Answer: Attorney A may not pay a referral fee to Attorney B. Rule 4-7.2(c) prohibits Attorney A from giving anything of value to Attorney B for recommending the lawyer’s services. Attorney A may divide the fee with Attorney B only if the division of fee complies with Rule 4-1.5(e). The rule allows the sharing of a fee if the division is in proportion to the services performed by each lawyer or if each lawyer assumes joint responsibility for the representation; if the client agrees to the association, confirmed in writing; and if the total fee is reasonable.
Rules 4-1.6; 4-1.18
Question: May Attorney report to law enforcement authorities a purported prospective client who contacted Attorney with the apparent objective of defrauding the lawyer by sending Attorney a bogus check for deposit in Attorney’s trust account?
Answer: If Attorney has formed a client-lawyer relationship with the individual, Rule 4-1.6 prohibits disclosure of the suspected trust account scam unless the client gives informed consent, Attorney is required by law or a court order to disclose the information, or another exception to Rule 4-1.6 exists. Missouri has no crime-fraud exception in Rule 4-1.6. Whether a client-lawyer relationship exists is a question of fact and law outside the scope of the Rules of Professional Conduct. If the individual is a prospective client under Rule 4-1.18, Attorney may not use or disclose information gained in the consultation, except as Rule 4-1.9 would permit with respect to information of a former client. If no client-lawyer relationship was formed and the individual does not qualify as a prospective client under Rule 4-1.18, Attorney has no duty of confidentiality regarding the information and is free to report the information to appropriate law enforcement authorities.
Rule 4-8.3; 4-1.1
Question: Does Attorney have an obligation to report opposing counsel to the Office of Chief Disciplinary Counsel (OCDC), where Attorney and opposing counsel had phone conversations about the representation during which opposing counsel had slurred speech and exhibited significant memory problems, where opposing counsel made a court appearance a few hours later smelling strongly of alcohol, and where Attorney knows another person has reported opposing counsel’s conduct to OCDC?
Answer: Rule 4-8.3 requires Attorney to report opposing counsel to OCDC if Attorney “knows” opposing counsel was under the influence of alcohol while representing a client and if Attorney has the informed consent of his or her own client to disclose information related to the representation as required by Rule 4-1.6. Rule 4-1.0(f) defines “knows” as “actual knowledge of the fact in question,” and actual knowledge may be inferred from circumstances.

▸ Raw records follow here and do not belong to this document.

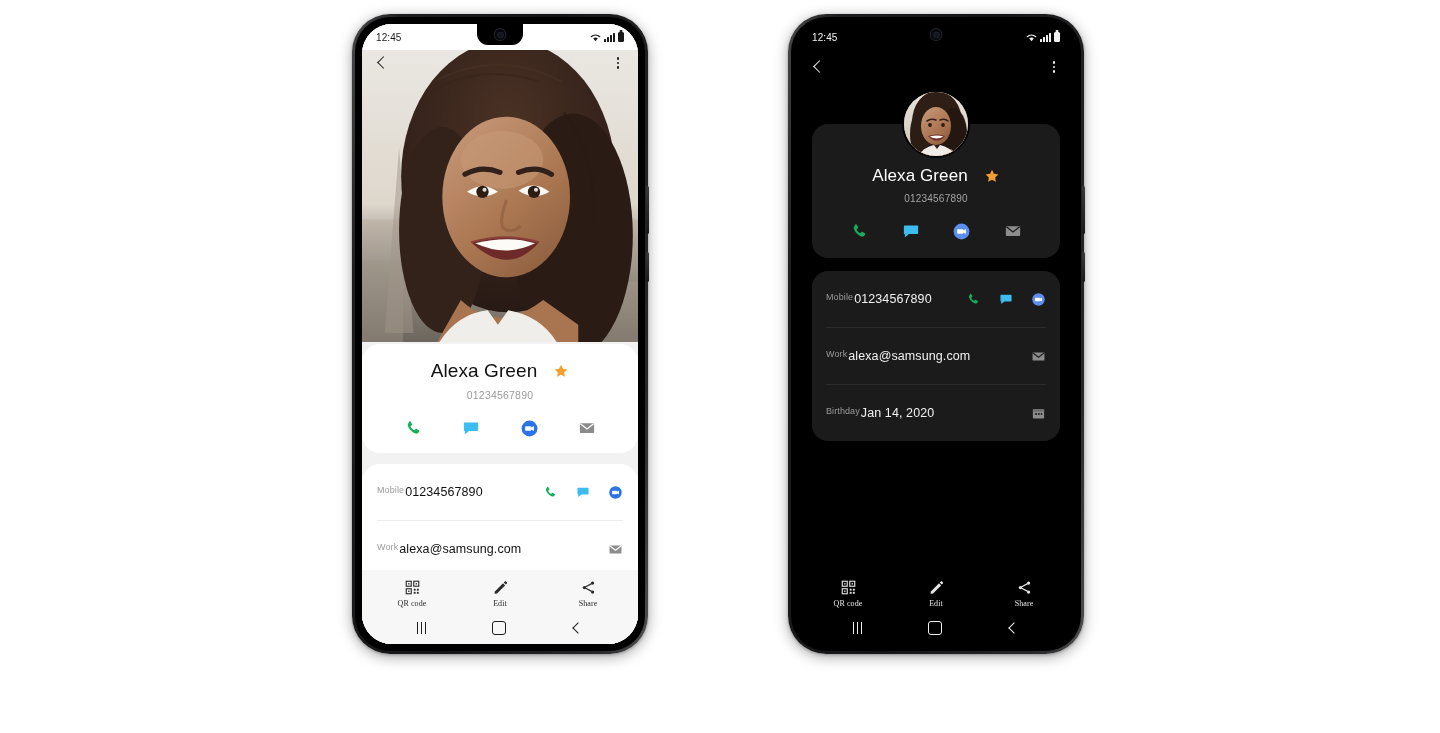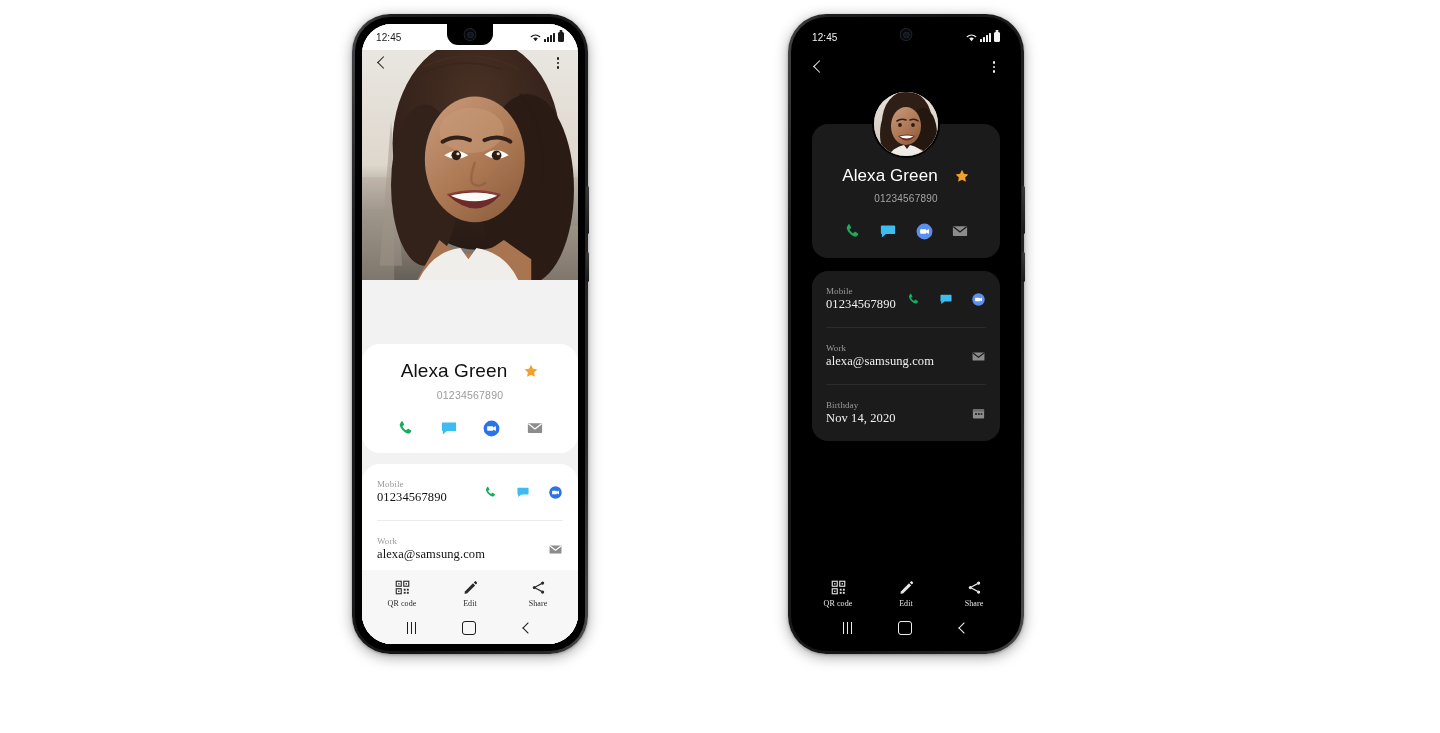--- a/index.html
+++ b/index.html
@@ -13,21 +13,21 @@
     height: 733px;
     position: relative;
     overflow: hidden;
     font-family: "Liberation Sans", sans-serif;
     -webkit-font-smoothing: antialiased;
   }
 
   
   .phone {
     position: absolute;
-    width: 236px;
+    width: 296px;
     height: 640px;
     border-radius: 38px;
     background: linear-gradient(100deg, #4a4a4c 0%, #1d1d1f 12%, #141416 50%, #27272a 88%, #505053 100%);
     box-sizing: border-box;
     box-shadow: 0 3px 14px rgba(0,0,0,.35), 0 1px 3px rgba(0,0,0,.25);
   }
   .phone.left  { left: 352px; top: 14px; }
   .phone.right { left: 788px; top: 14px; }
 
   .bezel {
@@ -213,21 +213,21 @@
     padding: 0 15px;
     flex: 1 1 auto;
   }
   .detail-row{
     display:flex; align-items:center; justify-content:space-between;
     padding: 11px 0 11px;
     border-bottom: 1px solid #ececec;
     min-height: 34px;
   }
   .detail-row:last-child{ border-bottom:none; }
-  .detail-left{ display:flex; flex-direction:column; gap:1px;font-family:Liberation Serif, serif; }
+  .detail-left{ display:flex; gap:1px; }
   .detail-label{ font-size:9px; color:#9b9b9b; letter-spacing:.1px; }
   .detail-value{ font-size:12.5px; color:#111; letter-spacing:.1px; }
   .detail-icons{ display:flex; align-items:center; gap:18px; }
   .dark .detail-row{ border-bottom-color:#2b2b2b; }
   .dark .detail-label{ color:#9a9a9a; }
   .dark .detail-value{ color:#f1f1f1; }
 
   
   .bottombar{
     position:absolute; left:0;right:0;bottom:0;
@@ -684,21 +684,21 @@
               <svg viewBox="0 0 24 24" width="15" height="15">
                 <rect x="2.5" y="5.5" width="19" height="13" rx="1" fill="#8C8C8C"></rect>
                 <path d="M3.2 6.4 12 13.2l8.8-6.8" stroke="#1b1b1b" stroke-width="1.7" fill="none"></path>
               </svg>
             </span>
           </div>
 
           <div class="detail-row">
             <span class="detail-left">
               <span class="detail-label">Birthday</span>
-              <span class="detail-value">Nov 14, 2020</span>
+              <span class="detail-value">Jan 14, 2020</span>
             </span>
             <span class="detail-icons">
               <svg viewBox="0 0 24 24" width="15" height="15">
                 <rect x="3" y="5" width="18" height="15" rx="1.5" fill="#8C8C8C"></rect>
                 <rect x="3" y="5" width="18" height="4" fill="#6f6f6f"></rect>
                 <rect x="6.5" y="11.5" width="3" height="2.6" fill="#1b1b1b"></rect>
                 <rect x="11" y="11.5" width="3" height="2.6" fill="#1b1b1b"></rect>
                 <rect x="15.5" y="11.5" width="2.6" height="2.6" fill="#1b1b1b"></rect>
               </svg>
             </span>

An attorney’s duty per Rule 4-1.1 to provide competent representation to a client is impaired if attorney is intoxicated while engaging in activities related to the representation. The violation raises a substantial question as to the attorney’s honesty, trustworthiness, or fitness as a lawyer in other respects. If Attorney’s suspicions do not rise to the level of actual knowledge, including if Attorney reasonably believes the behavior of opposing counsel may have an alternative explanation, then Attorney is not obligated by Rule 4-8.3 to report opposing counsel. If the report is mandatory under the circumstances, a similar report to OCDC by another attorney or judge does not eliminate Attorney’s duty to report under Rule 4-8.3.